Am internationalen Flughafen Bangkok wurde kürzlich ein 36-jähriger Vietnamesischer Staatsbürger festgenommen, der mit illegal geschmuggelten Rhinozeros-Hörnern unterwegs war. Die thailändische Polizei entdeckte insgesamt 11 Kilogramm dieses kostbaren Materials, als sie Unregelmäßigkeiten im Röntgen-Scan seines Gepäcks bemerkten. Darin fand sich eine Styropor-Kühlbox, die nicht nur 12 Kilogramm Fleisch, sondern auch sechs Rhinozeros-Hörner enthielt. Diese Hörner sind auf dem Schwarzmarkt hoch im Kurs, da sie in der traditionellen asiatischen Medizin als Heil- und Potenzmittel angesehen werden.

Der Verdächtige war auf dem Weg von Lubumbashi in der Demokratischen Republik Kongo nach Laos, was die internationalen Verbindungen im Handel mit Rhinozeros-Hörnern verdeutlicht. Laut Stern könnte ihm eine Haftstrafe von bis zu 10 Jahren drohen, zusätzlich zu einer Geldstrafe von bis zu 1 Million Baht, was etwa 27.000 Euro entspricht. Der Handel mit aller fünf Nashornarten ist international verboten und dennoch blüht der Schmuggel weltweit.

Eine internationale Herausforderung

Der Fall in Bangkok ist Teil eines größeren Problems. Der illegale Handel mit Rhinozeros-Hörnern stellt eine wesentliche Bedrohung für die Biodiversität dar und wird oft mit organisiertem Verbrechen in Verbindung gebracht. Laut der Wildlife Justice Commission (WJC) ist der Schmuggel von Rhinozeros-Hörnern eng mit dem Wilderei-Geschäft in Afrika verknüpft, das von Konsummärkten in Asien angeheizt wird. Der Markt für Rhinozeros-Hörner ist nach wie vor aktiv, wobei die Nachfrage in Ländern wie Vietnam, China und Laos erheblich bleibt.

Die WJC arbeitet eng mit den Strafverfolgungsbehörden zusammen, um diese Netzwerke zu untersuchen und zu zerschlagen. Die Fortschritte bei der Bekämpfung des illegalen Handels sind jedoch gemischt: Während im Jahr 2019 die globalen Beschlagnahmungen von Rhinozeros-Hörnern ihren Höhepunkt erreichten, sind sie in den letzten Jahren um 90 % gesunken. Dennoch zeigen aktuelle Trends, dass die Seizuren im Jahr 2025 im Vergleich zum Vorjahr dreimal so hoch sind, was auf eine Anpassung der Aktivitäten der Schmuggler schließen lässt.

Die Rolle Thailands

Thailand hat sich in den letzten Jahren zu einem wichtigen Transitpunkt für den Handel mit Rhinozeros-Hörnern entwickelt. Die Polizei verstärkt ihre Maßnahmen, um dem wachsenden Problem Herr zu werden. Der Verdächtige in diesem jüngsten Fall könnte zwar eine Einzelperson gewesen sein, doch hinter der Fassade stehen komplexe Netzwerke, die eine koordinierte internationale Zusammenarbeit erfordern.

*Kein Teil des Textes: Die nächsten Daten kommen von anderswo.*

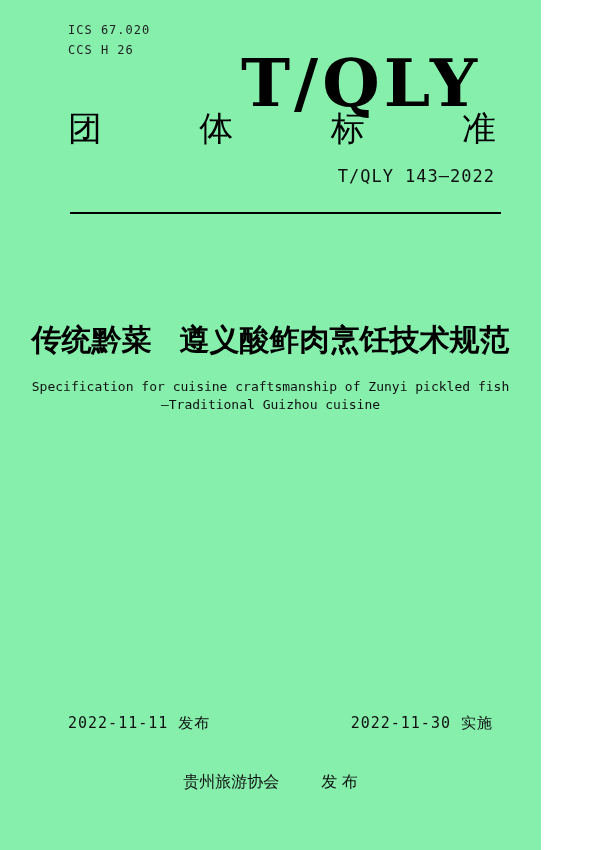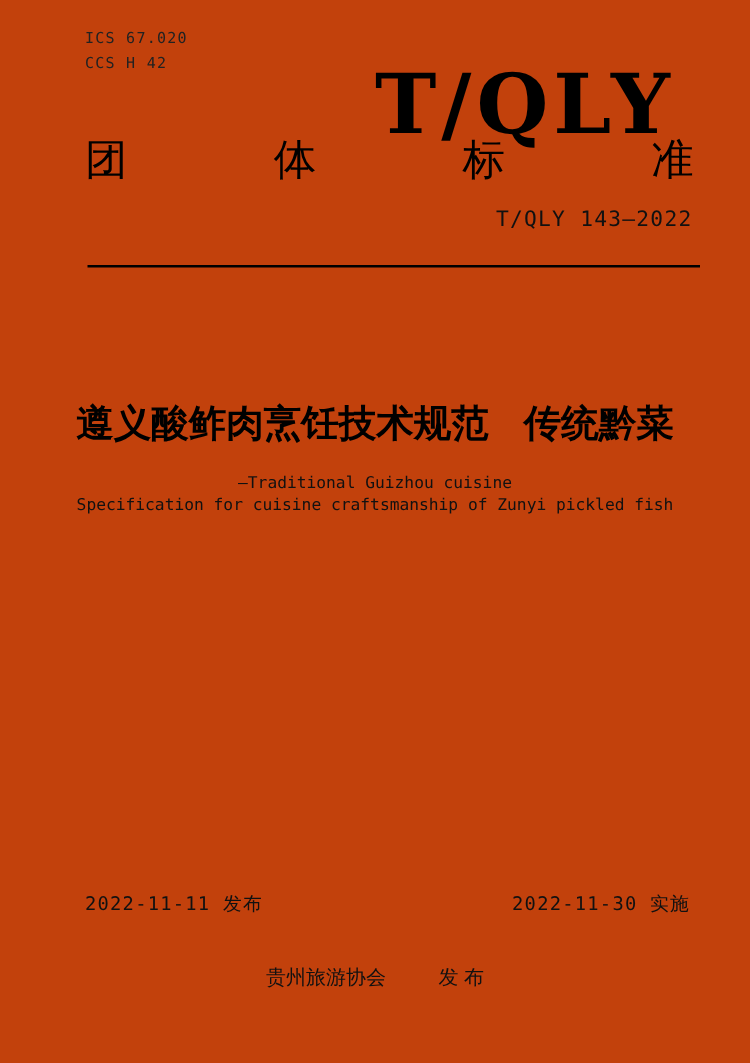"ICS 67.020" .page { background: #c2410c -> #86efac; width: 600px -> 541px }
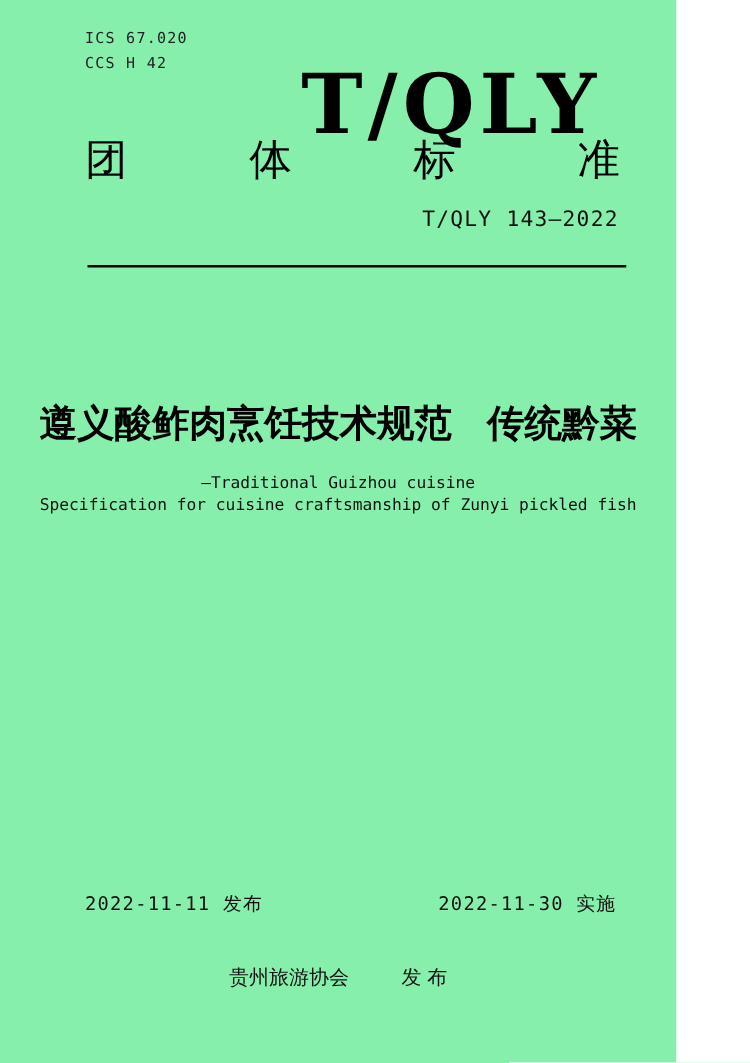"CCS H 42" div { text: 42 -> 26 }
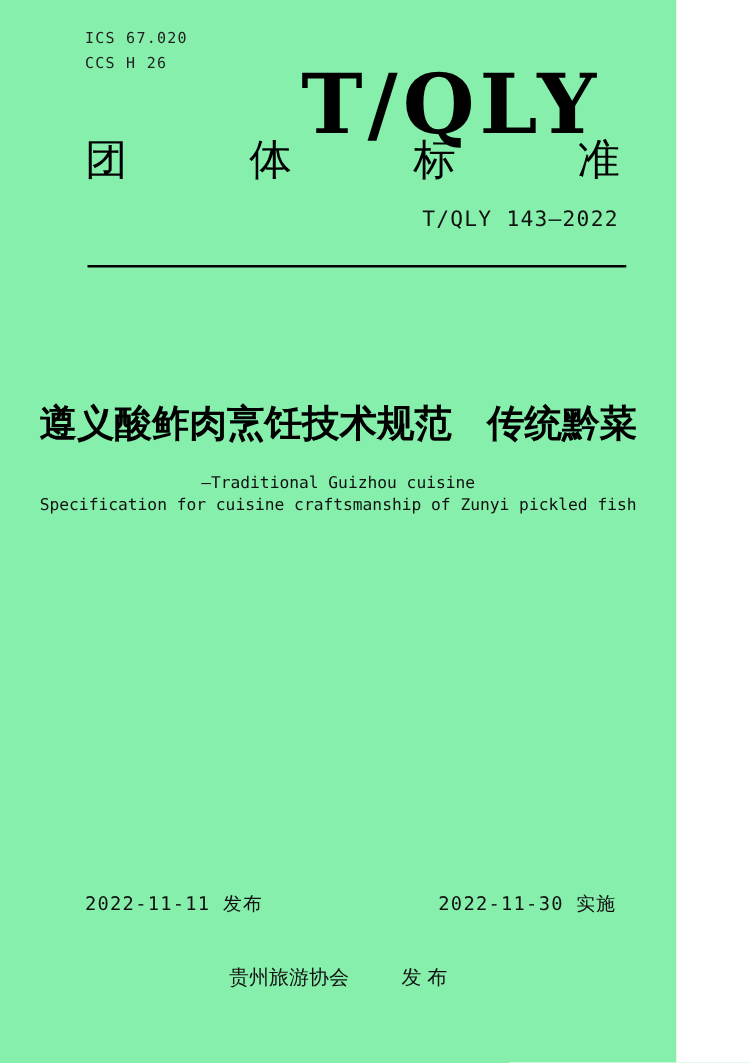"遵义酸鲊肉烹饪技术规范" span { order: before "传统黔菜" -> after "传统黔菜" }
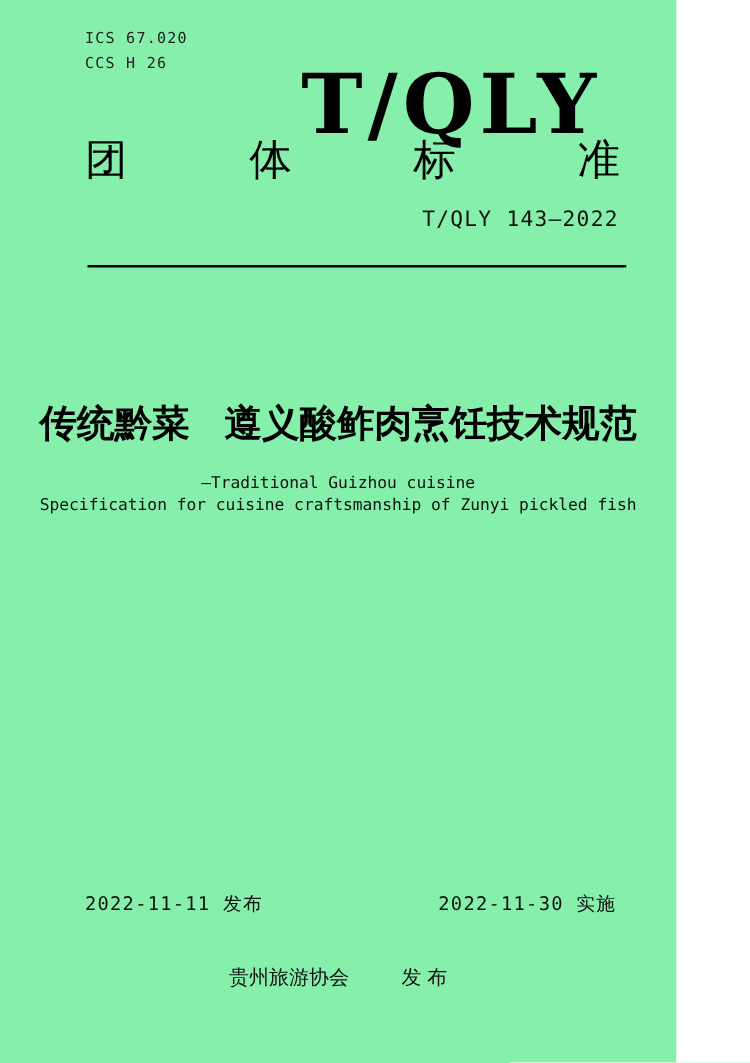"—Traditional Guizhou cuisine" div { order: before "Specification for cuisine craftsmanship" -> after "Specification for cuisine craftsmanship" }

Die Herausforderungen im Kampf gegen den illegalen Wildtierhandel sind zahlreich. Korruption bleibt ein bedeutender Faktor, der das Verbrechen fördert, und es ist unerlässlich, dass Untersuchungen parallel zu den Fällen von Wilderei durchgeführt werden. Um die Netzwerke effektiv zu zerschlagen, sind intelligente Ansätze und internationale Kooperation erforderlich, um die finanziellen Flüsse, die diese kriminellen Aktivitäten unterstützen, zu unterbinden. Die Zukunft des Rhinozeros steht auf der Kippe, und jeder dieser Felle bringt uns näher an die Grenze einer möglichen Ausrottung.

Die Situation verdeutlicht die Dringlichkeit, mit der Maßnahmen gegen den Wildtierhandel ergriffen werden müssen. Es bleibt abzuwarten, wie Thailand und andere betroffene Länder ihre Strategien anpassen werden, um diesem ernsten Problem entgegenzuwirken. In der Zwischenzeit ist die Hoffnung, dass durch verstärkte internationale Zusammenarbeit und zielgerichtete Strafverfolgung ein Umdenken im Handel mit Rhinozeros-Hörnern eintreten kann.

Für weitere Informationen über die aktuellen Trends im Rhinozeros-Horn-Handel lassen Sie sich von der Wildlife Justice Commission inspirieren.